The logo has been created by London-based graphic designer Greg Bunbury and was unveiled for the premiere of the television show on BBC One.
Lammas Park is one of the production companies behind the Small Axe anthology series, directed by McQueen. The series is co-produced with Turbine Studios.
Small Axe comprises five films which tell the story of London’s West Indian communities starring actors including John Boyega and Letitia Wright. The first episode of the series, Mangrove, debuted this week.
“Serendipitous” design process
Bunbury tells Design Week that the project was “serendipitous”. Lammas Park was working with consultancy Tea & Water, who reached out to Bunbury because of his poster project Black Outdoor Art.
The billboard project was prompted by this summer’s Black Lives Matter protests and sought to showcase work from black British creatives across the capital.
Bunbury had also created a poster in honour of Eric Garner, an African American man who was killed by police in 2014. The “I Can’t Breathe” poster was inspired by Garner’s last words and has since been added to the Musem of London’s exhibition on Black Lives Matter.
Tea & Water was keen to find a creative for whom the project would have a “lot of resonance”, Bunbury says. Both Bunbury and McQueen grew up in London-based Caribbean communities in the 1970s.
In this way, the designer was able to bring his own perspective and “lived experience” to the project, he adds. Bunbury also admires the “massive premise of the project” and McQueen’s “advocacy for the black British creative community”.

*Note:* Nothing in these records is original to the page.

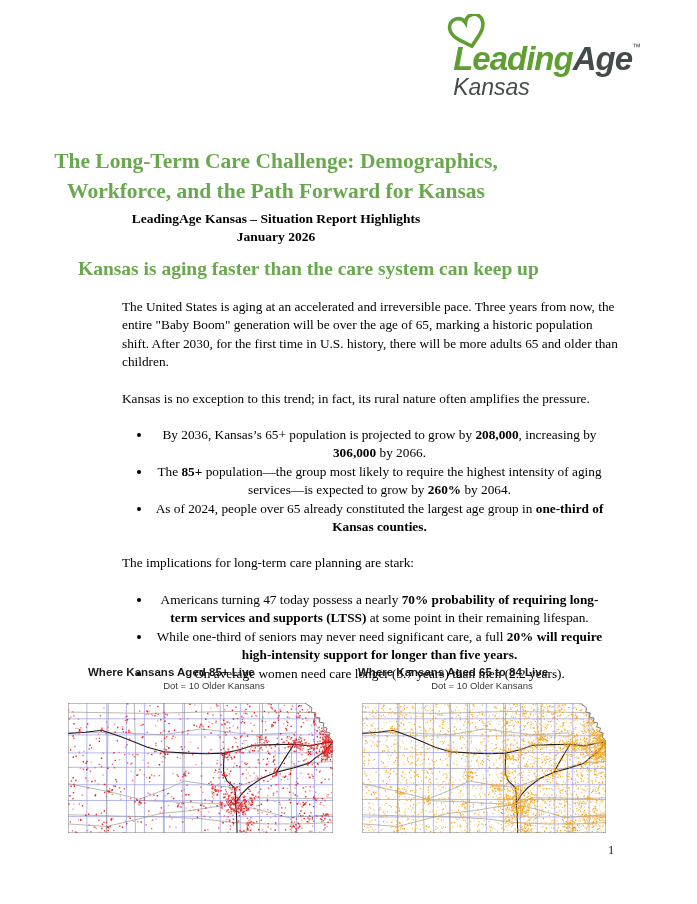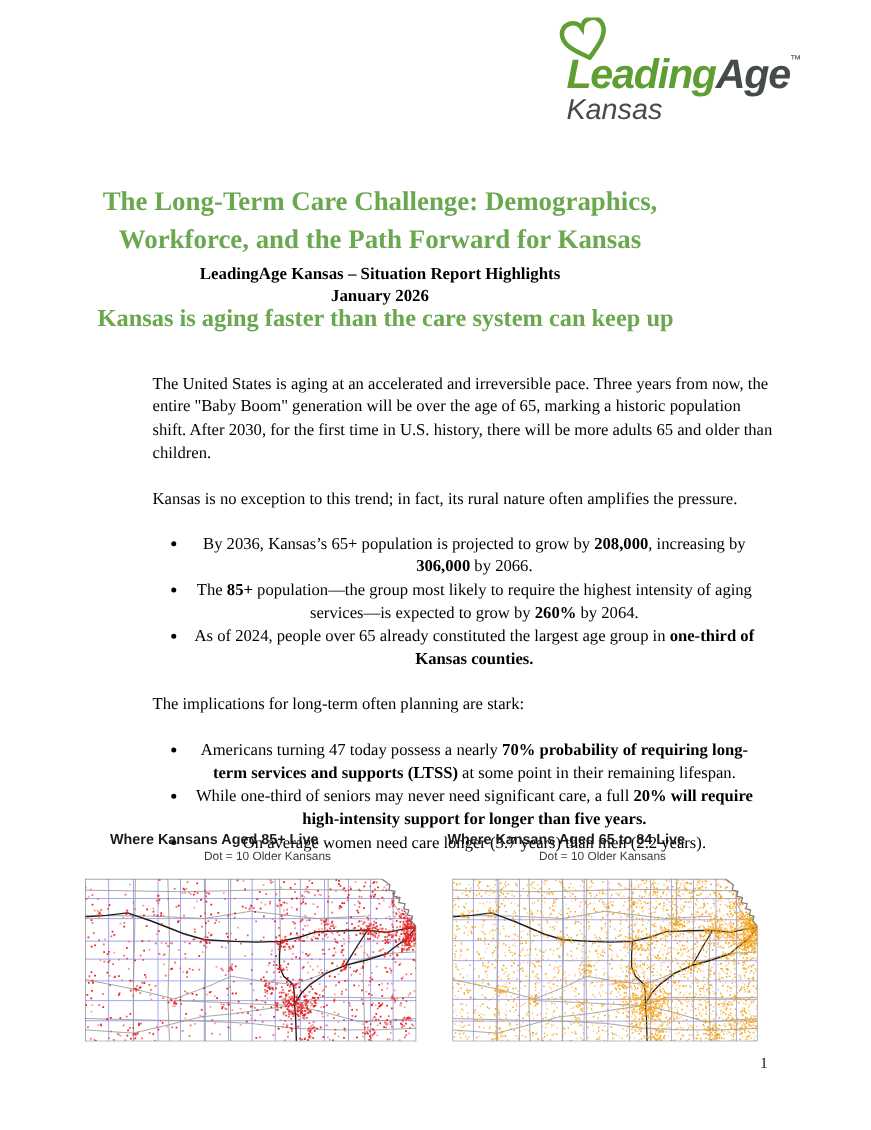--- a/index.html
+++ b/index.html
@@ -20,25 +20,25 @@
   }
   .lg-age{font-weight:700;color:var(--logoDark);}
   .lg-tm{font-size:9px;font-style:normal;font-weight:400;color:var(--logoDark);vertical-align:20px;letter-spacing:0;}
   .lg-heart{position:absolute;left:-7px;top:-2px;}
   .lg-kansas{
     font-family:"Liberation Sans", sans-serif;
     font-style:italic;font-size:23px;line-height:24px;color:var(--logoDark);
     margin-top:-3px;padding-right:4px;
   }
   
-  .title-block{position:absolute;top:146px;left:0;width:552px;text-align:center;margin-left:28px;}
+  .title-block{position:absolute;top:146px;left:0;width:552px;text-align:center;}
   .doc-title{font-size:21.5px;line-height:30px;font-weight:700;color:var(--accentGreen);}
   .doc-subtitle{margin-top:4px;font-size:13.5px;line-height:18px;font-weight:700;color:#000;}
   
-  .section-heading{position:absolute;top:245px;left:78px;font-size:19.5px;font-weight:700;color:var(--accentGreen);}
+  .section-heading{position:absolute;top:258px;left:78px;font-size:19.5px;font-weight:700;color:var(--accentGreen);}
   
   .body-copy{position:absolute;top:298px;left:122px;width:500px;font-size:13.3px;line-height:18.4px;}
   .body-copy p{margin:0 0 18px 0;}
   .body-copy ul{margin:13px 0 18px 0;padding-left:30px;max-width:452px;}
   .body-copy li{padding-left:3px;text-align:center;}
   
   .map{position:absolute;top:666px;}
   .map-left{left:68px;width:272px;}
   .map-right{left:356px;width:250px;}
   .map-title{
@@ -84,21 +84,21 @@
 <div class="section-heading">Kansas is aging faster than the care system can keep up</div>
 
 <div class="body-copy">
   <p>The United States is aging at an accelerated and irreversible pace. Three years from now, the entire "Baby Boom" generation will be over the age of 65, marking a historic population shift. After 2030, for the first time in U.S. history, there will be more adults 65 and older than children.</p>
   <p>Kansas is no exception to this trend; in fact, its rural nature often amplifies the pressure.</p>
   <ul>
       <li><span>By 2036, Kansas’s 65+ population is projected to grow by </span><b>208,000</b><span>, increasing by </span><b>306,000</b><span> by 2066.</span></li>
       <li><span>The </span><b>85+</b><span> population—the group most likely to require the highest intensity of aging services—is expected to grow by </span><b>260%</b><span> by 2064.</span></li>
       <li><span>As of 2024, people over 65 already constituted the largest age group in </span><b>one-third of Kansas counties.</b></li>
     </ul>
-  <p>The implications for long-term often planning are stark:</p>
+  <p>The implications for long-term care planning are stark:</p>
   <ul>
       <li><span>Americans turning 47 today possess a nearly </span><b>70% probability of requiring long-term services and supports (LTSS)</b><span> at some point in their remaining lifespan.</span></li>
       <li><span>While one-third of seniors may never need significant care, a full </span><b>20% will require high-intensity support for longer than five years.</b></li>
       <li><span>On average women need care longer (3.7 years) than men (2.2 years).</span></li>
     </ul>
 </div>
 
 <div class="map map-left">
   <div class="map-title">Where Kansans Aged 85+ Live</div>
   <div class="map-legend">Dot = 10 Older Kansans</div>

Creating an “Old Hollywood” feel
McQueen had a specific vision for the logo, according to Bunbury. The director grew up in West Ealing, London and used to visit the local Lammas Park frequently.
“He had lots of childhood memories of playing under this giant oak tree,” Bunbury says. The designer worked from photographs of the tree to create a digital version.

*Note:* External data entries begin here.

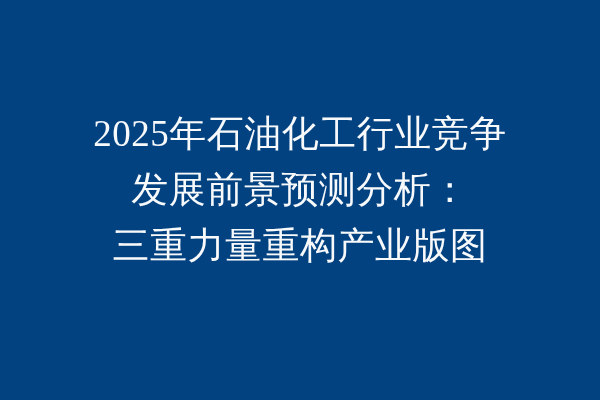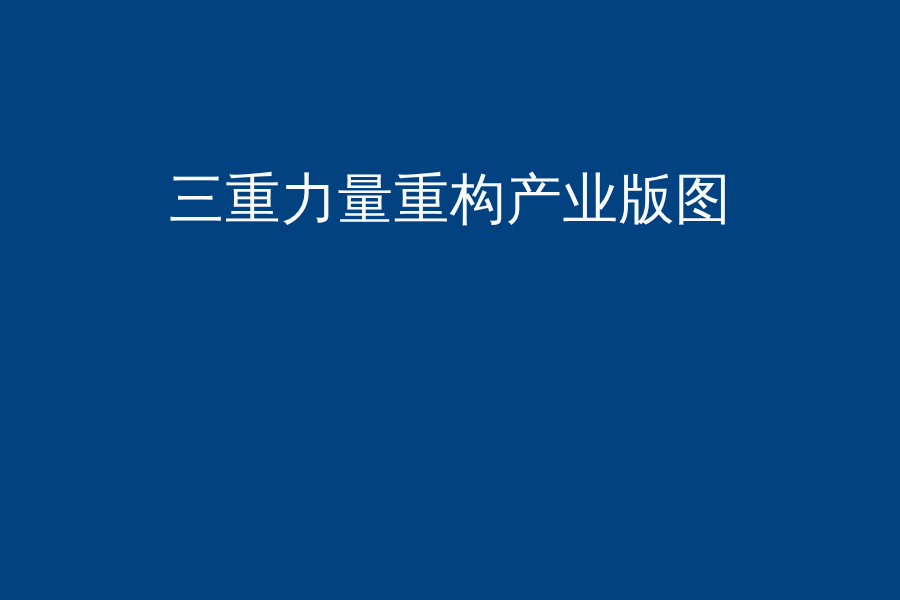--- a/index.html
+++ b/index.html
@@ -56,16 +56,18 @@
   .title-line-1 { font-size: 37px; }
   .title-line-2 { font-size: 37px; }
   .title-line-3 { font-size: 37px; text-align: center; }
 </style>
 </head>
 <body>
 
 <div id="title-card" style="background-color: rgb(3, 66, 129);">
 
   <div id="title-block">
+    <span class="title-line title-line-1" style="color: rgb(247, 249, 251);">2025年石油化工行业竞争</span>
+    <span class="title-line title-line-2" style="color: rgb(247, 249, 251);">发展前景预测分析：</span>
     <span class="title-line title-line-3" style="color: rgb(247, 249, 251);">三重力量重构产业版图</span>
   </div>
 
 </div>
 
 </body></html>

Bunbury presented a few options for the swing element, showing the boy in various positions, moving backwards and fowards. McQueen wanted him to be moving forwards, Bunbury says, as a sign of “momentum and affirmation”.

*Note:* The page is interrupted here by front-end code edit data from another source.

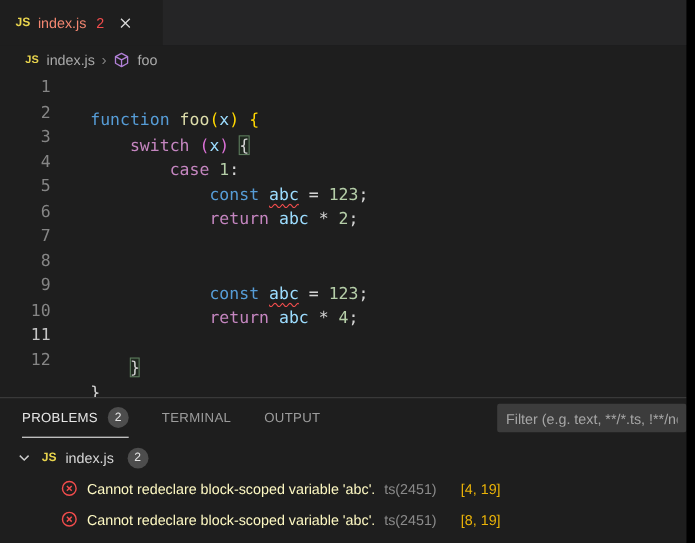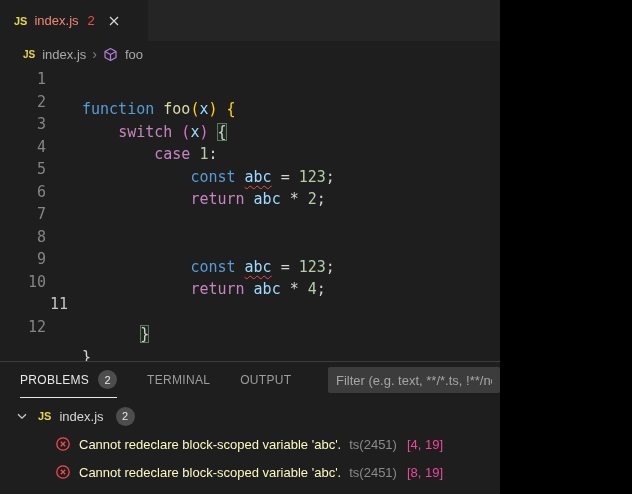--- a/index.html
+++ b/index.html
@@ -1,19 +1,19 @@
 <!DOCTYPE html>
 <html><head>
 <meta charset="utf-8">
 <style>
   * { margin:0; padding:0; box-sizing:border-box; }
   html,body { background:#000; }
   body { font-family:"Liberation Sans", sans-serif; }
   .window {
-    width:500px; height:494px; background:#1e1e1e; overflow:hidden;
+    width:624px; height:494px; background:#1e1e1e; overflow:hidden;
     position:relative; color:#d4d4d4;
   }
   
   .tabbar { height:41px; background:#252526; display:flex; }
   .tab {
     width:148px; height:41px; background:#1e1e1e; display:flex; align-items:center;
     padding:0 8px 0 14px; gap:7px; cursor:pointer;
   }
   .js-badge { font-weight:bold; color:#e8d44d; font-size:11px; letter-spacing:0; }
   .tab-label { font-size:13px; color:#f48771; }
@@ -23,21 +23,21 @@
   .breadcrumb { height:26px; display:flex; align-items:center; padding-left:23px; gap:7px; font-size:13px; color:#a9a9a9; }
   .breadcrumb .js-badge { font-size:10px; }
   .crumb-sep { color:#7f7f7f; font-size:14px; margin:0 -1px; }
   .crumb-item { cursor:pointer; }
   
   .editor { height:294px; padding-top:1px; overflow:hidden; font-family:"DejaVu Sans Mono", monospace; }
   .row { display:flex; height:22.5px; line-height:22.5px; font-size:15px; }
   .ln { width:46px; flex:none; text-align:right; color:#858585; }
   .content { margin-left:36px; flex:1; position:relative; white-space:pre; color:#d4d4d4;margin-top:30px; }
   .row.cur .content { box-shadow: inset 0 0 0 1px #3c3c3c; }
-  .row.cur .ln { color:#c6c6c6;margin-left:22px; }
+  .row.cur .ln { color:#c6c6c6; }
   .guide { position:absolute; top:0; bottom:0; width:1px; background:#404040; }
   .tok-kwb { color:#569cd6; }
   .tok-kwp { color:#c586c0; }
   .tok-fn  { color:#dcdcaa; }
   .tok-var { color:#9cdcfe; }
   .tok-num { color:#b5cea8; }
   .tok-plain { color:#d4d4d4; }
   .tok-gold { color:#ffd700; }
   .tok-pink { color:#da70d6; }
   .tok-err {
@@ -61,21 +61,21 @@
     margin-left:auto; width:172px; height:26px; background:#3c3c3c; border:none; outline:none;
     color:#cccccc; font-size:13px; font-family:"Liberation Sans", sans-serif; padding:0 8px; border-radius:2px; flex:none;
   }
   .filter-input::placeholder { color:#a6a6a6; opacity:1; }
   .tree { margin-top:4px; }
   .tree-row { height:28px; display:flex; align-items:center; gap:8px; font-size:13px; cursor:pointer; }
   .tree-row.group { padding-left:14px; color:#d7d7d7; }
   .tree-row.problem { padding-left:55px; color:#cfcfcf; }
   .msg { color:#fef9c3; }
   .src { color:#8a8a8a; }
-  .pos { color:#ec4899; margin-left:2px; }
+  .pos { color:#eab308; margin-left:14px; }
   .icon { display:flex; align-items:center; justify-content:center; flex:none; }
 </style>
 </head>
 <body>
 
 <div class="window">
 
   <div class="tabbar">
     <div class="tab">
       <span class="js-badge">JS</span>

The image is not to scale, Bunbury adds. “It was about representing the feeling behind the tree in McQueen’s narrative,” he says.
The logo has been cast in a semi-circle, which Bunbury designed as an “economical lock-up”. It can also be seen as a representation of the sun and a “positive silhouette behind the image”, he adds.
The typeface is Presicav from Canadian designer Ray Larabie.
Bunbury says that the “cinematic” logo has an “Old Hollywood feel”. “It reminds me of old-school VHS video tapes and has those associations with story-telling and film-making,” he says.
“It has a great sense of nostalgia, positivity and tenderness,” Bunbury adds.
“Reframing” the design process
Projects like Lammas Park and the production of Small Axe can create a network for underrepresented talent, according to Bunbury.
The designer had conversations with Tea & Water about the kind of collaborators they wanted to work with, and whether they could showcase creative work from black creatives in particular.
The way a project can “attract allies and collaborators with shared values” in this way is “design activism”, Bunbury says.
“It’s reframing design as just being an output driven methodology and understanding how the process through which we make the work is as important as the work itself,” he adds.
This summer’s international race protests put a spotlight on representation within the design industry. Earlier this year, Design Week explored how the branding world reacted to Black Lives Matter movement and also spoke to designers of colour about diversity within the industry.